Teleport nodes disconnected after replacing all master nodes

Description

After replacing all master nodes, Teleport service on regular worker nodes can no longer connect. Disconnected Teleport nodes also disappear from the cluster control panel UI. The cluster is functional otherwise.

The issue stems from the fact that Teleport on worker nodes is configured with addresses of auth servers (master nodes) available at the time of the node join. If all of the original master nodes are removed, the workers that have only those nodes as auth servers will no longer be able to connect.

Workaround

Gravity 5.5.50 includes a CLI command to manipulate Teleport node auth servers configuration.

The commands shown below can be executed on a Gravity cluster of any version, as long as they’re run using 5.5.50 gravity binary. For example, you can download the 5.5.50 binary to a 5.5.38 or a 7.0.10 cluster and use it to update the Teleport node configuration.

To see the current Teleport node configuration, including auth servers, the following command is available:

gravity system teleport show-config --package=node

To reconnect Teleport nodes, update auth servers on each regular node with addresses of new master nodes using the following command (this needs to be done only on regular nodes):

gravity system teleport set-auth-servers --auth-server=<ip1> --auth-server=<ip2> ...

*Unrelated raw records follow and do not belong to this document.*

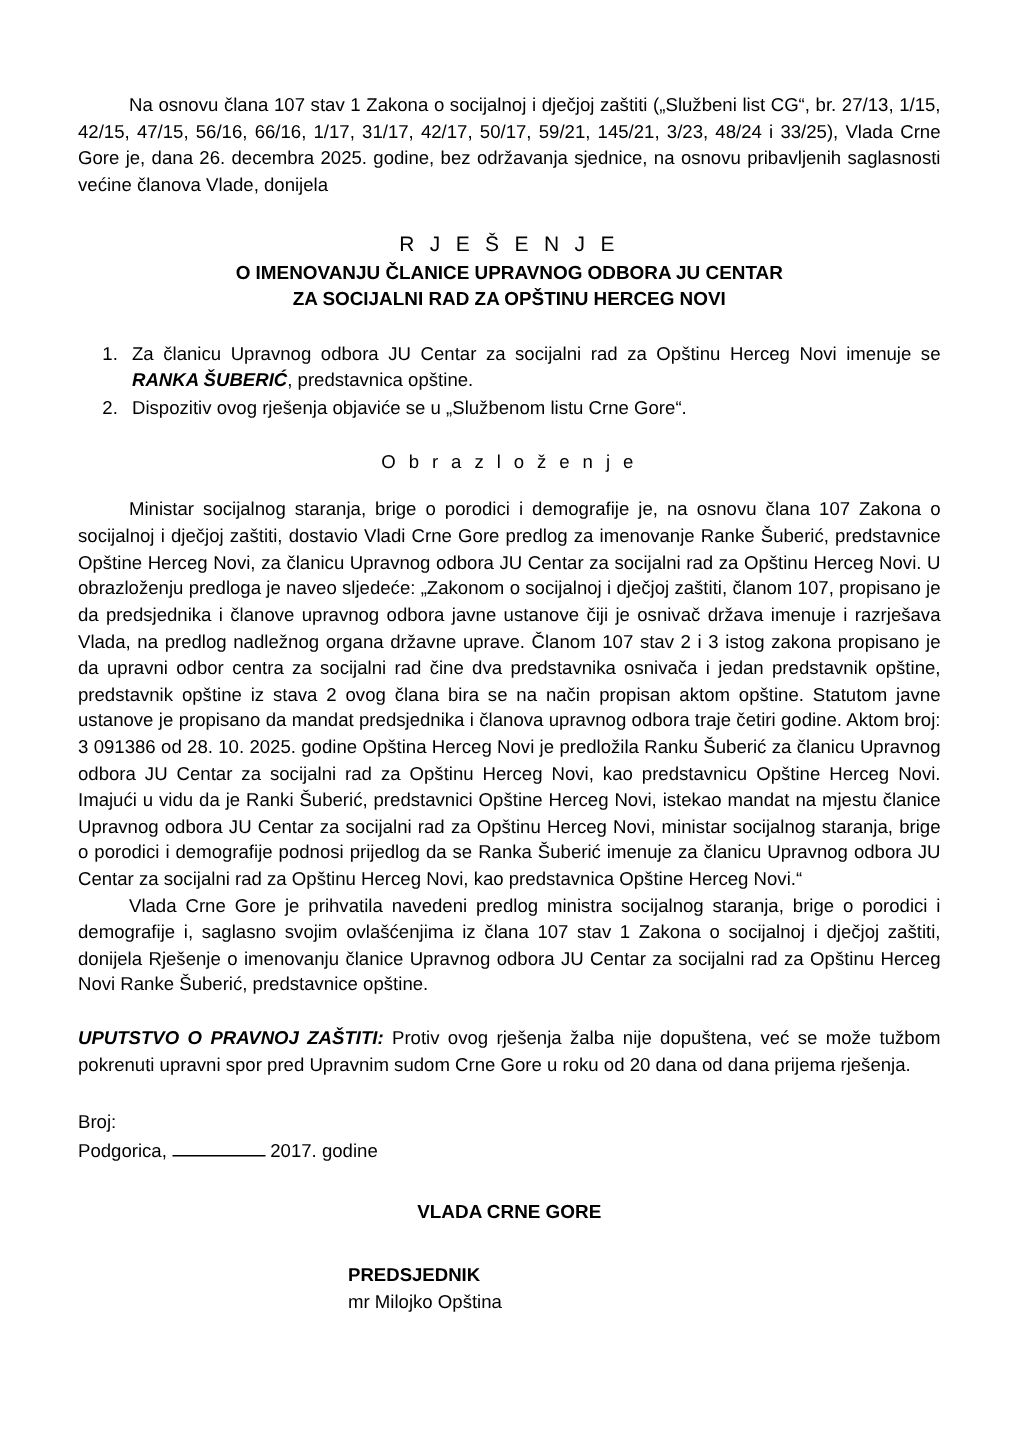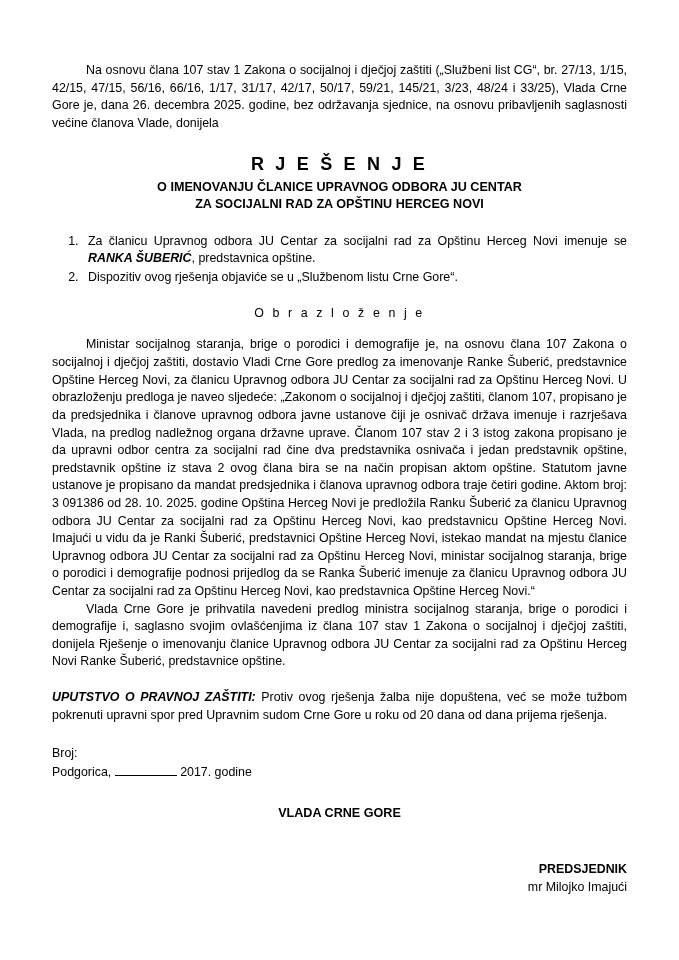"R J E Š E" .title-spaced { font-size: 18px -> 14px; font-weight: bold -> none }
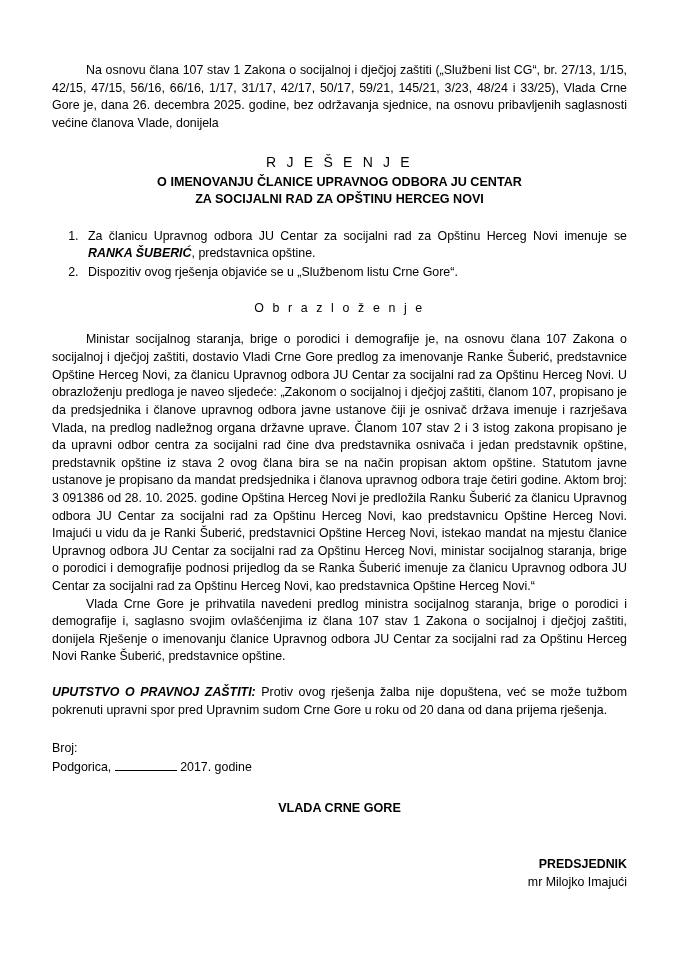"PREDSJEDNIK" .signature { margin-top: 40px -> 26px; text-align: right -> left }
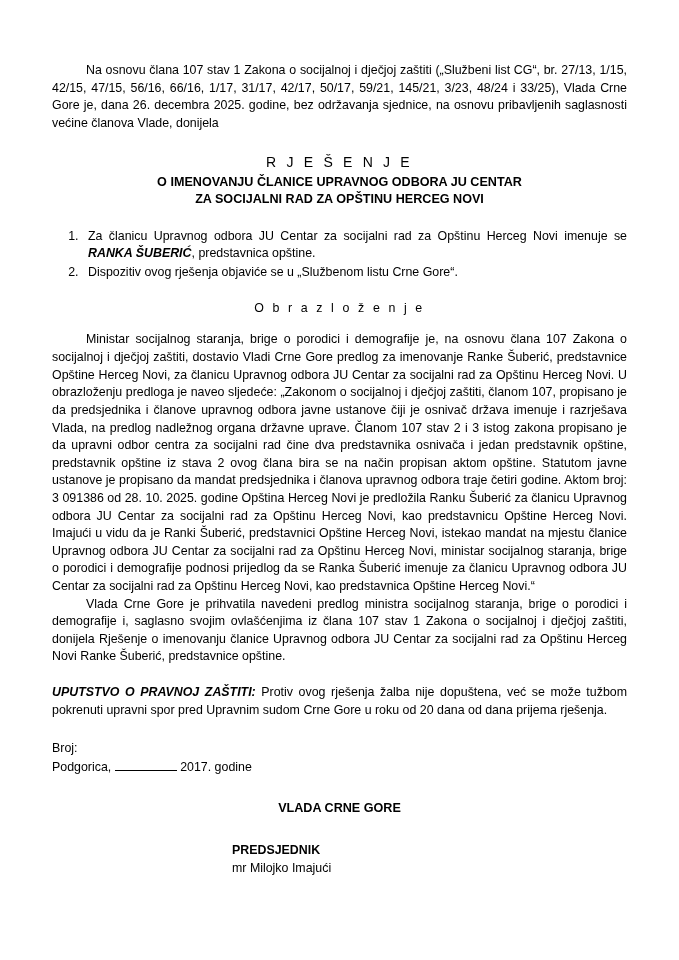"mr Miloјko Imajući" div { text: Imajući -> Opština }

Note, that this command appends the provided auth servers to the existing configuration, not replaces them. As a result of this command, the original auth servers will still be a part of the configuration but it won’t affect the node’s ability to connect to the new ones.

After that, restart the Teleport node service:

sudo systemctl restart *teleport*

Long-term solution

For a longer-term solution to prevent nodes from disconnecting in cases when all original master nodes are replaced, Gravity has a tracking Github issue which will be addressed in a future release.